Моя преступная связь с искусством
Шрифт:
* * *
to<Ulay@xs4all.nl>: E-mail в Амстердам, 14 мая 2007
— Дорогой Улай: мне дали грант и я собираюсь выпустить книгу о Бахмане, моем друге, в чьей галерее Вы с Байарсом выставлялись. Какое место занимали в Вашей карьере эти перформансы и какое влияние Бахман оказал на Вашу жизнь?

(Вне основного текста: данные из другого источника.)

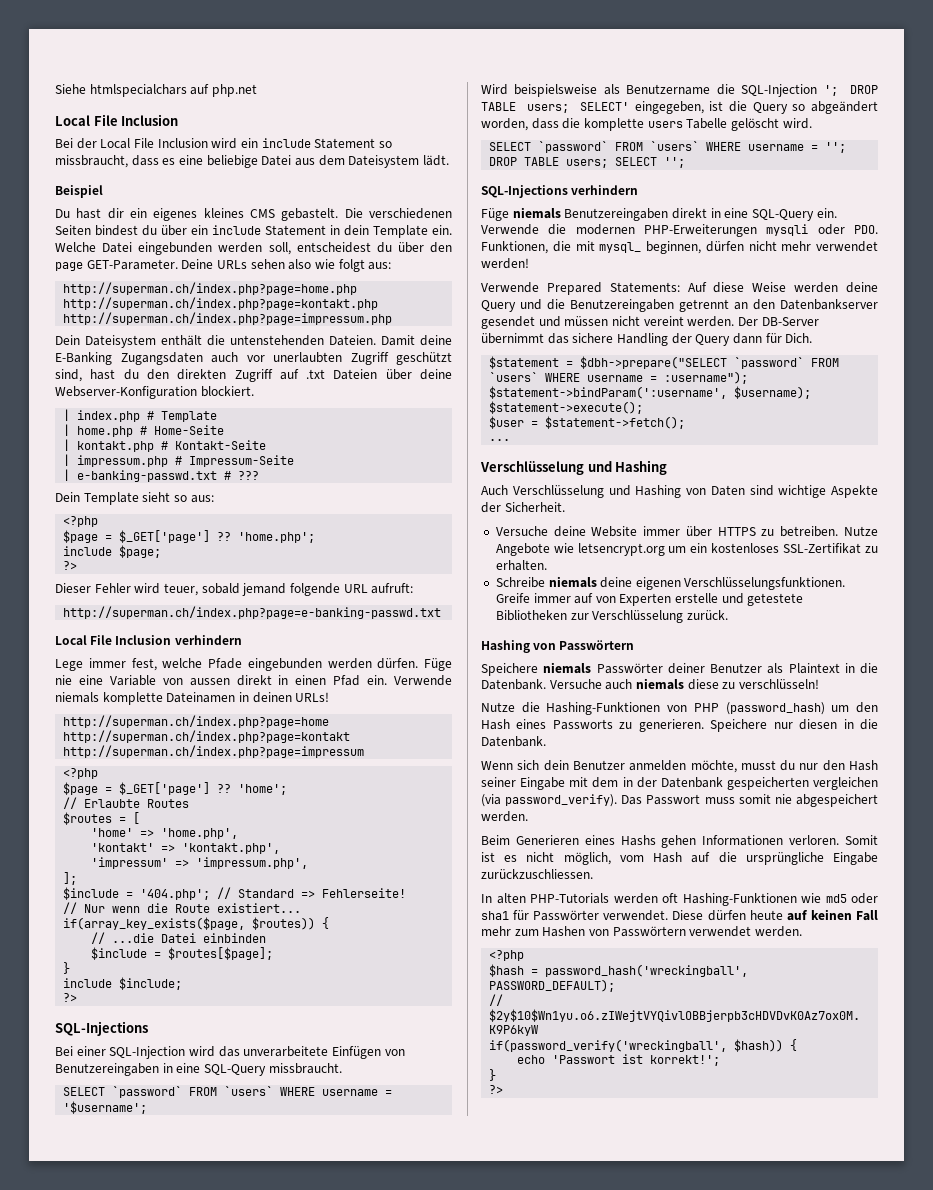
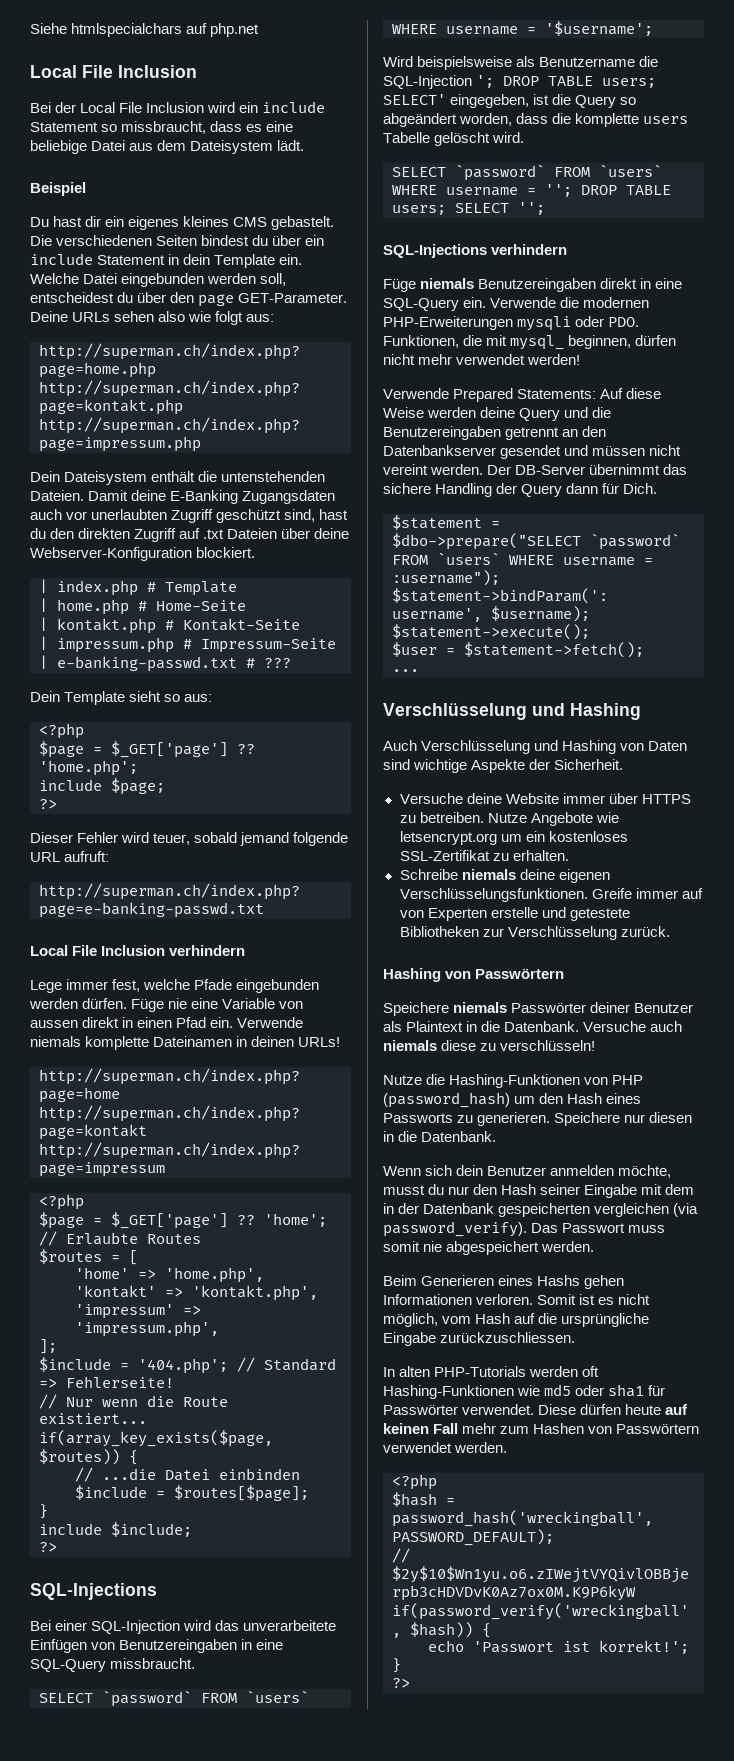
[580,356,728,369] $dbh->prepare("SELECT -> [392,533,581,550] $dbo->prepare("SELECT

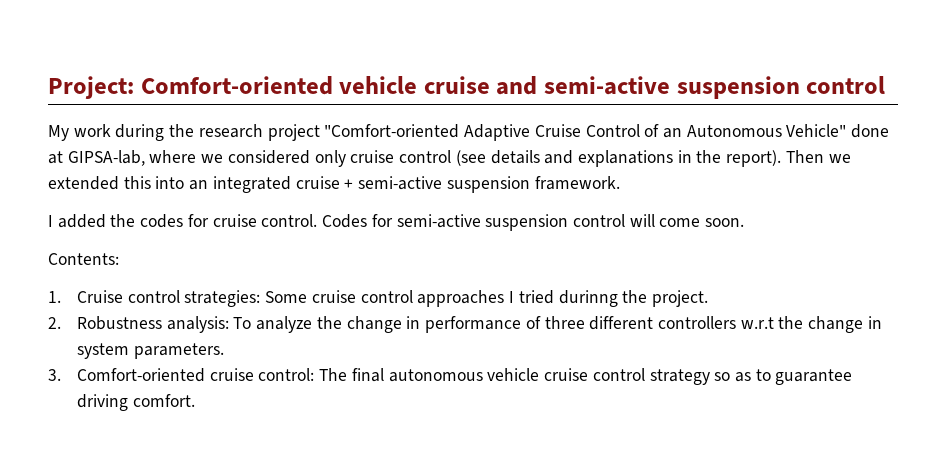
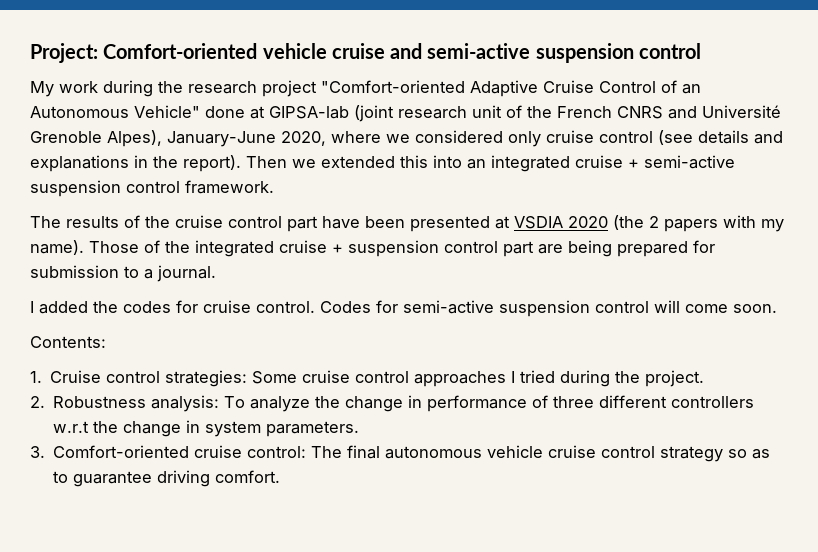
[67,150,145,166] GIPSA-lab, -> [269,105,781,122] [30,130,326,147] GIPSA-lab (joint research unit of the French CNRS and Université Grenoble Alpes), January-June 2020,
(530, 184) none -> [126,181,180,193] control
(620, 183) none -> [30,215,784,232] [30,240,715,257] [30,265,216,282] // The results of the cruise control part have been presented at VSDIA 2020 (the 2 papers with my name). Those of the integrated cruise + suspension control part are being prepared for submission to a journal.
[558,290,618,307] durinng -> [560,370,611,387] during

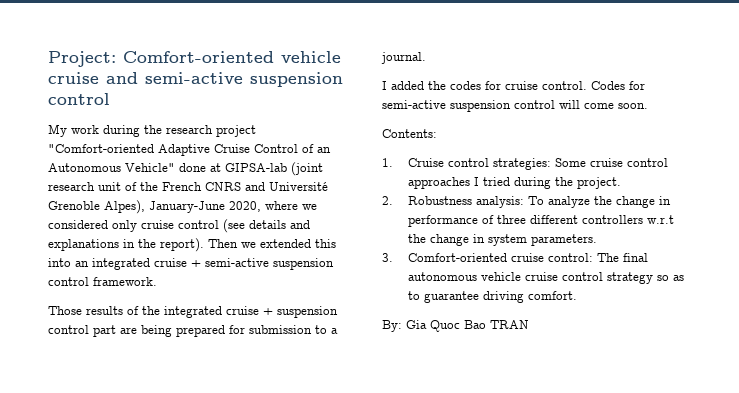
[30,216,61,228] The -> [48,306,82,315] Those
[175,215,784,232] [30,240,190,255] cruise control part have been presented at VSDIA 2020 (the 2 papers with my name). Those of the -> (160, 310) none
(281, 476) none -> [382,320,529,332] // By: Gia Quoc Bao TRAN

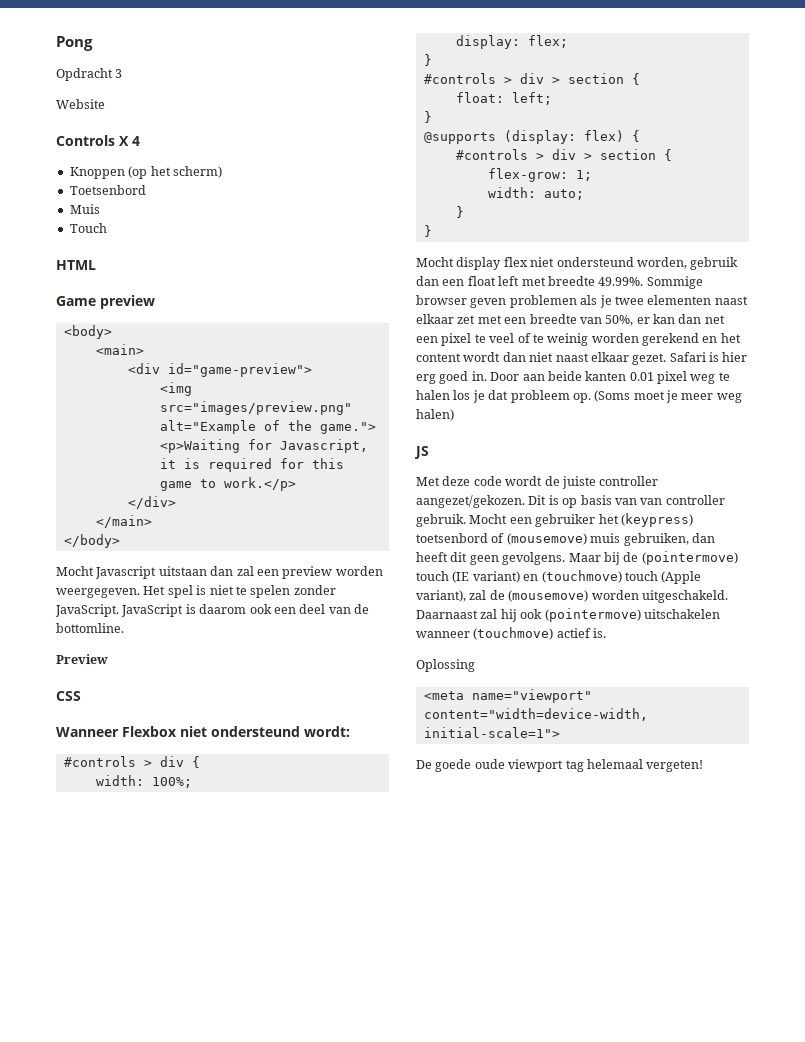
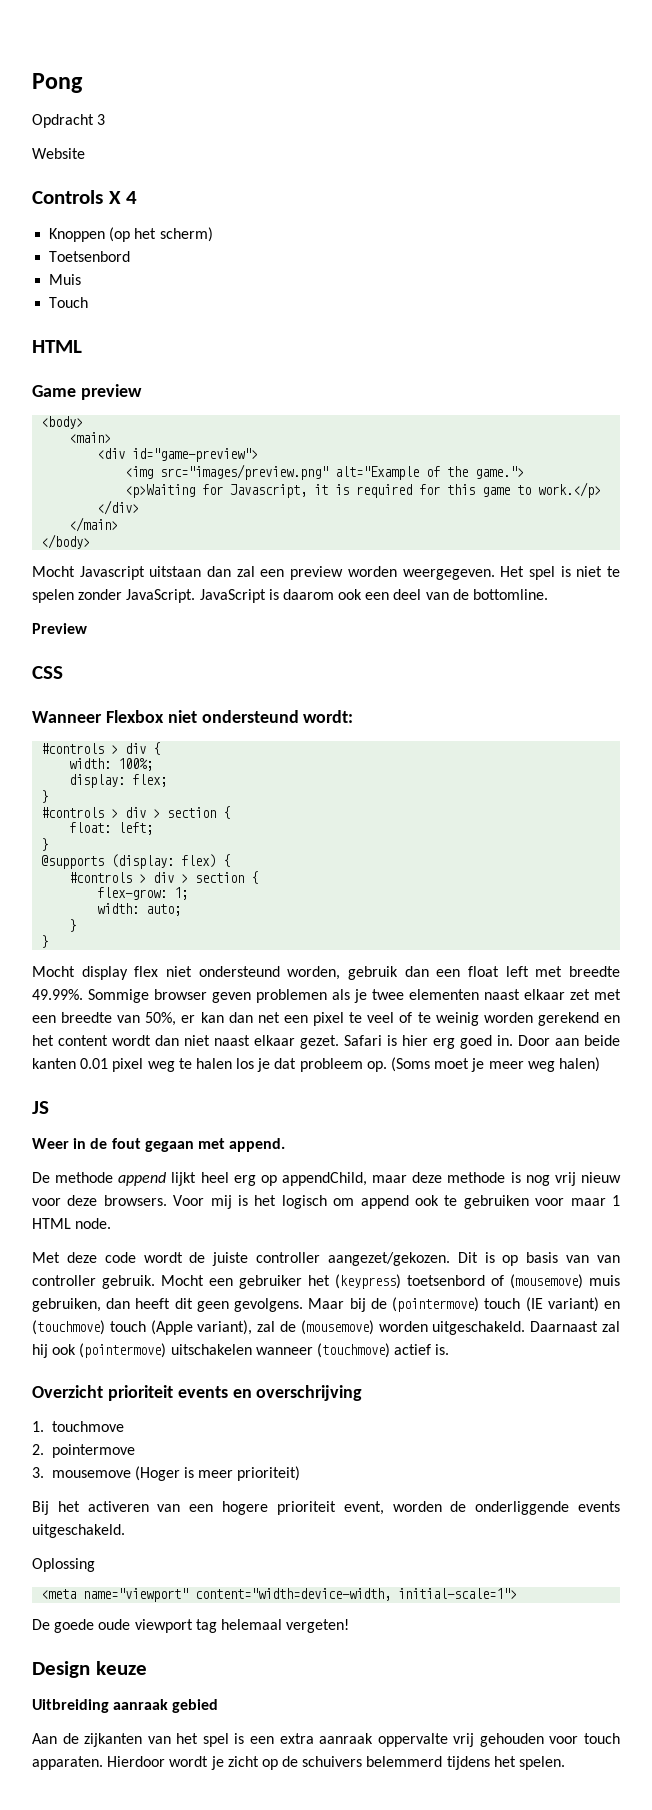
(429, 452) none -> [32,1138,286,1152] [32,1172,621,1186] [32,1195,620,1209] [32,1218,112,1229] // Weer in de fout gegaan met append. // De methode append lijkt heel erg op appendChild, maar deze methode is nog vrij nieuw voor deze browsers. Voor mij is het logisch om append ook te gebruiken voor maar 1 HTML node.
(607, 633) none -> [32,1385,363,1401] [32,1421,124,1432] [32,1444,135,1458] [32,1466,301,1481] [32,1501,620,1515] [32,1524,125,1538] // Overzicht prioriteit events en overschrijving // 1. touchmove // 2. pointermove // 3. mousemove (Hoger is meer prioriteit) // Bij het activeren van een hogere prioriteit event, worden de onderliggende events uitgeschakeld.
(704, 766) none -> [32,1661,147,1678] [32,1699,219,1713] [32,1733,620,1747] [32,1756,566,1770] // Design keuze // Uitbreiding aanraak gebied // Aan de zijkanten van het spel is een extra aanraak oppervalte vrij gehouden voor touch apparaten. Hierdoor wordt je zicht op de schuivers belemmerd tijdens het spelen.

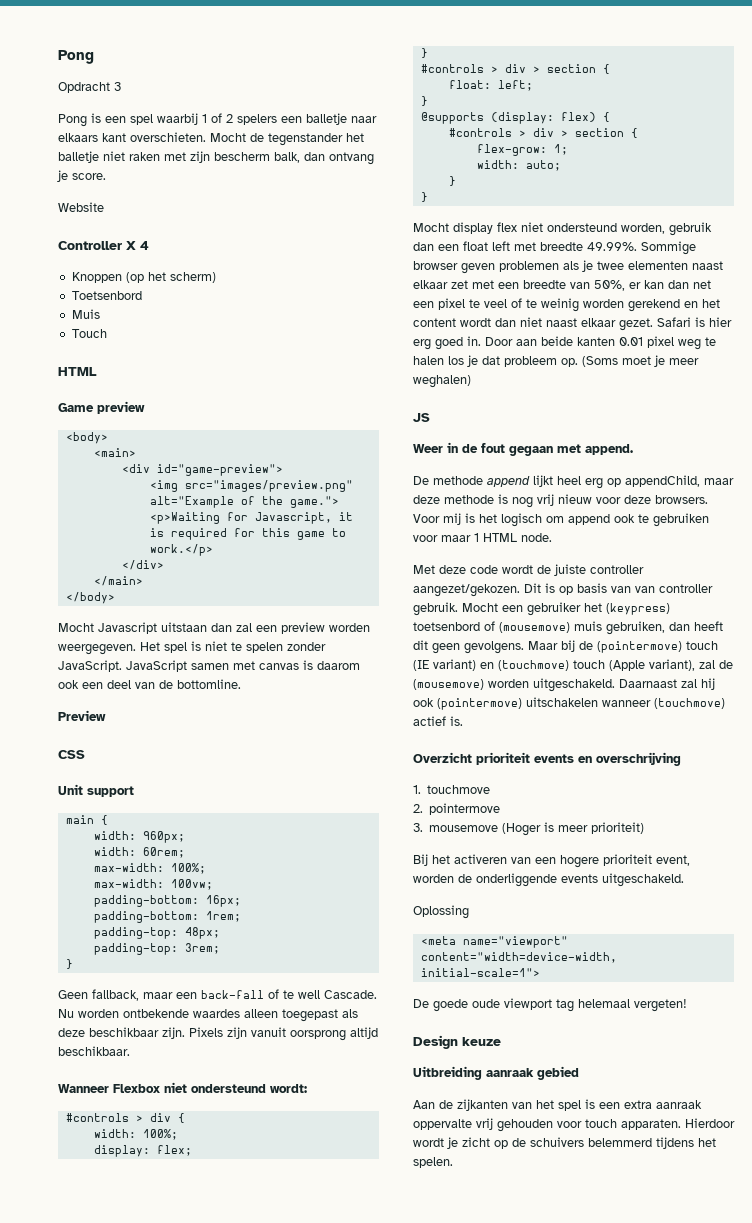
(106, 119) none -> [58,113,377,127] [58,132,364,146] [58,151,374,165] [57,170,106,182] // Pong is een spel waarbij 1 of 2 spelers een balletje naar elkaars kant overschieten. Mocht de tegenstander het balletje niet raken met zijn bescherm balk, dan ontvang je score.
[32,190,103,204] Controls -> [58,241,122,250] Controller
(266, 596) none -> [191,661,299,670] samen met canvas
(63, 672) none -> [58,784,134,797] [65,815,108,825] [93,831,185,843] [93,847,185,858] [93,863,206,874] [93,879,213,890] [93,895,241,907] [93,911,241,923] [93,927,220,939] [93,943,220,955] [65,959,73,969] [58,989,377,1001] [58,1009,358,1022] [58,1027,378,1041] [58,1046,130,1056] // Unit support // main { // width: 960px; // width: 60rem; // max-width: 100%; // max-width: 100vw; // padding-bottom: 16px; // padding-bottom: 1rem; // padding-top: 48px; // padding-top: 3rem; // } // Geen fallback, maar een back-fall of te well Cascade. Nu worden ontbekende waardes alleen toegepast als deze beschikbaar zijn. Pixels zijn vanuit oorsprong altijd beschikbaar.
[527,1057,600,1072] weg halen) -> [413,375,471,388] weghalen)

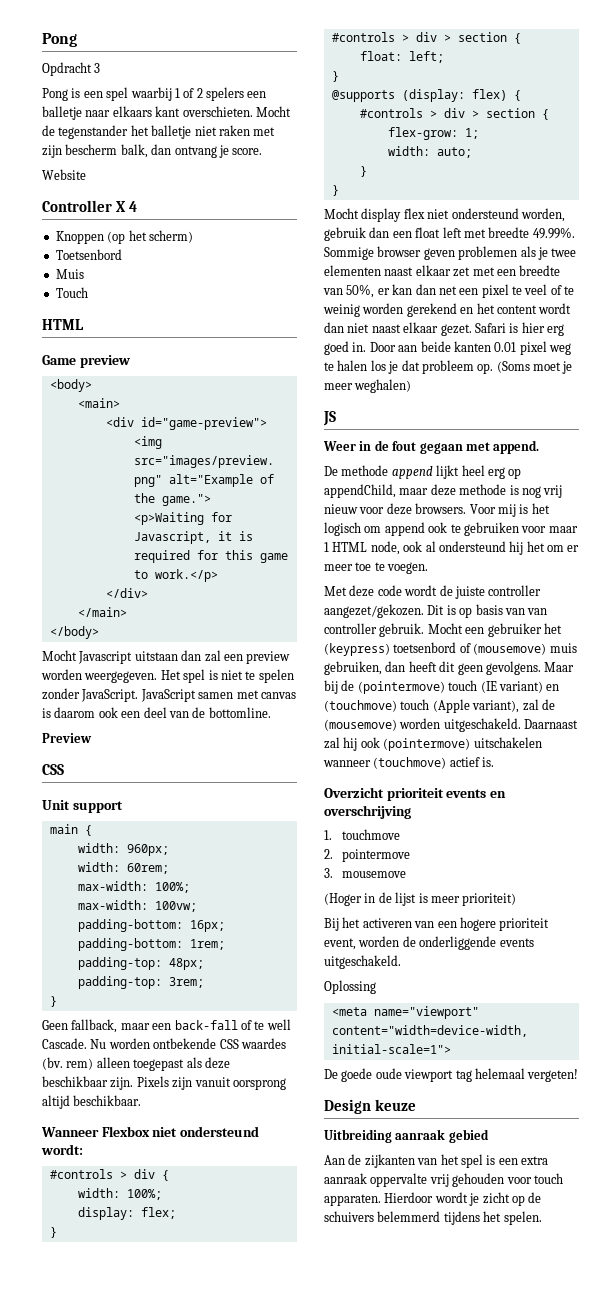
[193,1009,240,1018] waardes -> [219,1038,286,1049] [42,1057,94,1070] CSS waardes (bv. rem)
[521,533,552,542] node. -> [370,541,580,555] [324,562,429,574] node, ook al ondersteund hij het om er meer toe te voegen.
[502,823,542,836] (Hoger -> [324,892,417,906] // (Hoger in de lijst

……………………………………………………………………………………
— Дорогая Маргарита: на днях я отправляюсь в Москву и Екатеринбург с новым проектом и вернусь только после двадцать шестого. Как поживает Ваш друг?
* * *
Александр Евангели: москва, коммент в ЖЖ, 26 мая 2007
Когда Улай говорит перед аудиторией, пластика его сдержанна, но ноги выдают странную нервность: он все время ими двигает под столом. Это сильно впечатляет по контрасту с верхом, который почти неподвижен — ноги жестикулируют, а руки молчат.
Перед вернисажем он прочел лекцию «Эстетика без этики — это косметика», о гражданском аспекте искусства. Я накануне не спал и поэтому пару раз отключался.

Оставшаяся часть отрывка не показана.